1. La risoluzione sull'asse z;

2. La risoluzione sul piano xy;




Mentre la risoluzione sull'asse z è facilmente determinata in quanto rappresenta l'altezza dello strato e influisce solo in parte nella qualità della stampa.

Ben più importante e più difficile da comprendere e da valutare è invece la risoluzione sul piano xy.

In pratica non esiste un metodo semplice per valutare la risoluzione sul piano xy di una stampante 3D, ossia non è facilmente misurabile (specialmente a occhio nudo).

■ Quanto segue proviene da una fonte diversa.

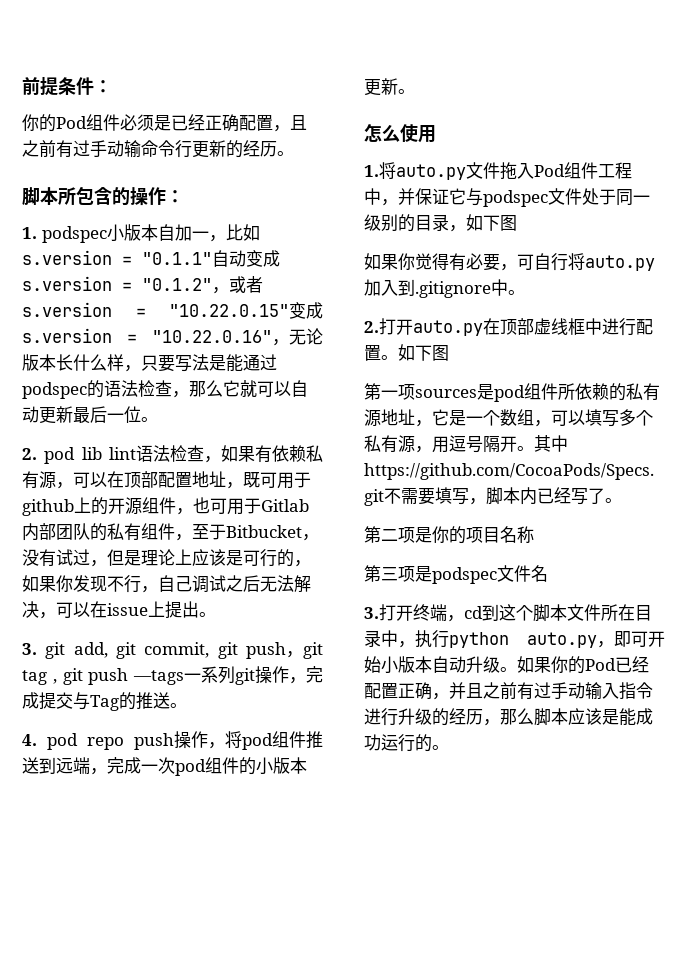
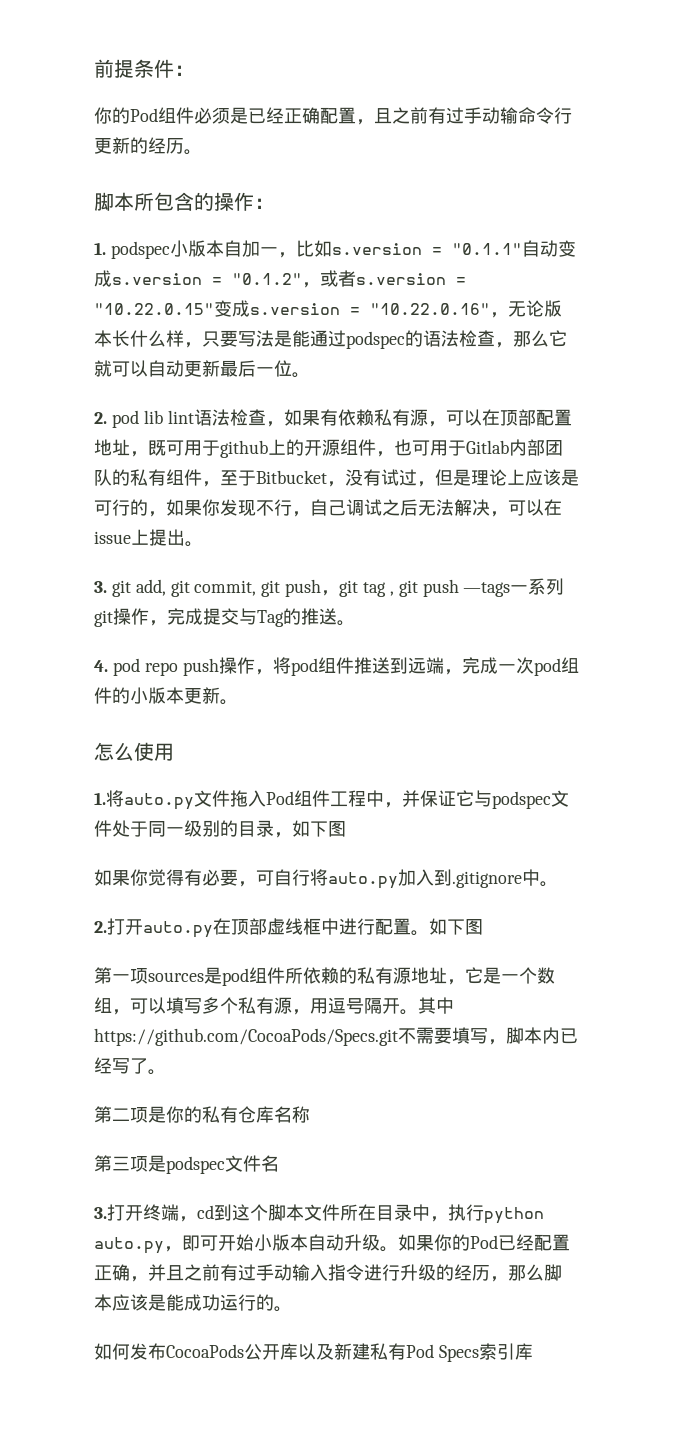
[466,527,500,543] 项目 -> [202,1106,274,1123] 私有仓库
(449, 747) none -> [94,1343,533,1362] // 如何发布CocoaPods公开库以及新建私有Pod Specs索引库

Esiste però qualche punto fermo nel valutare la risoluzione di una stampante 3D Vediamone qualcuno:

  • Possiamo con certezza dire che, per quanto riguarda le stampanti SLA (Stereolitografiche) la risoluzione sul piano xy non può essere più piccola del diametro del fascio laser. in sostanza: se una stampante 3D è composta da un laser il cui diametro è 140micron la risoluzione è fisicamente impossibile che sia di 120 micron o più bassa: a limite è sempre maggiore di 140micron ma mai minore di questo numero. Quindi quando si acquista una stampante 3D SLA per uso professionale sarebbe bene chiedere qualche dettaglio sulla tipologia di laser che la stampante ha installato chiedendo anche informazioni dimostrabili sul diametro del fascio laser. Questo perchè se un fascio laser ha un diametro di 140micron e la risoluzione xy dichiarata dal venditore è di 30 micron...c'è qualcosa che non torna!

  • Se una stampante ha un fascio laser di 140micron non è detto che la sua risoluzione sia anch'essa di 140 micron, ossia (in altri termini) non è detto che quella stampante possa stampare oggetti piccoli fino a 140micron (la dimensione di un capello). Questo perchè la dimensione minima stampabile (cioè, appunto, la risoluzione) non dipende solo dal diametro del fascio laser ma anche da altri fattori come la tipologia di resina, i contaminanti microscopici della resina, la temperatura, le condizioni di luce al momento della stampa e così via.

Ma allora come si potrebbe valutare la risoluzione xy di una stampante in maniera affidabile?

Si può valutare l'effettiva risoluzione xy di una stampante 3D guardando al microscopio ottico un oggetto stampato e facendo uno studio analitico delle immagini catturate dal microscopio (proprio come hanno fatto quelli di FormLabs in questo bellissimo articolo: https://formlabs.com/blog/resolution-meaning-3d-printing/).

Essi infatti hanno stabilito che la stampante 3D Form2 di FormLabs ha una risoluzione REALE di 150micron perchè hanno visto che le linee più piccole che la stampante è riuscita a stampare sono proprio spesse 150micron. Questa valutazione l'hanno potuta fare solo osservando la stampa al microscopio e elaborando le immagini ottenute con software di misurazione. Con questo articolo quelli di FormLabs hanno anche indirettamente e implicitamente (forse inconsapevolmente?) affermato e dichiarato che la loro stampante NON è adatta ad alcune applicazioni dentali che prevedono tolleranze di errore bassissime come nel caso di elementi protesici che necessitano di dettaglio assoluto. 140micron è una risoluzione che va molto bene per alcune applicazioni dentali (ortodonzia, guide chirurgiche) ma va molto male per altre. Pur non essendo io un rivenditore di stampanti 3D, pur non avendo alcun rapporto con FormLabs (non so chi siano, non ho mai avuto neanche una delle loro stampanti) ritengo questo atteggiamento molto serio e affidabile: ammettere i propri limiti con i numeri non è da poco.

Dunque quando si apre un sito web che riporta le caratteristiche tecniche di una stampante 3D tra cui la famosa "risoluzione xy" sarebbe sempre opportuno chiedere ulteriori delucidazioni sulle modalità con cui hanno definito quel valore e chiedere anche i dati che confermino quel valore dichiarato.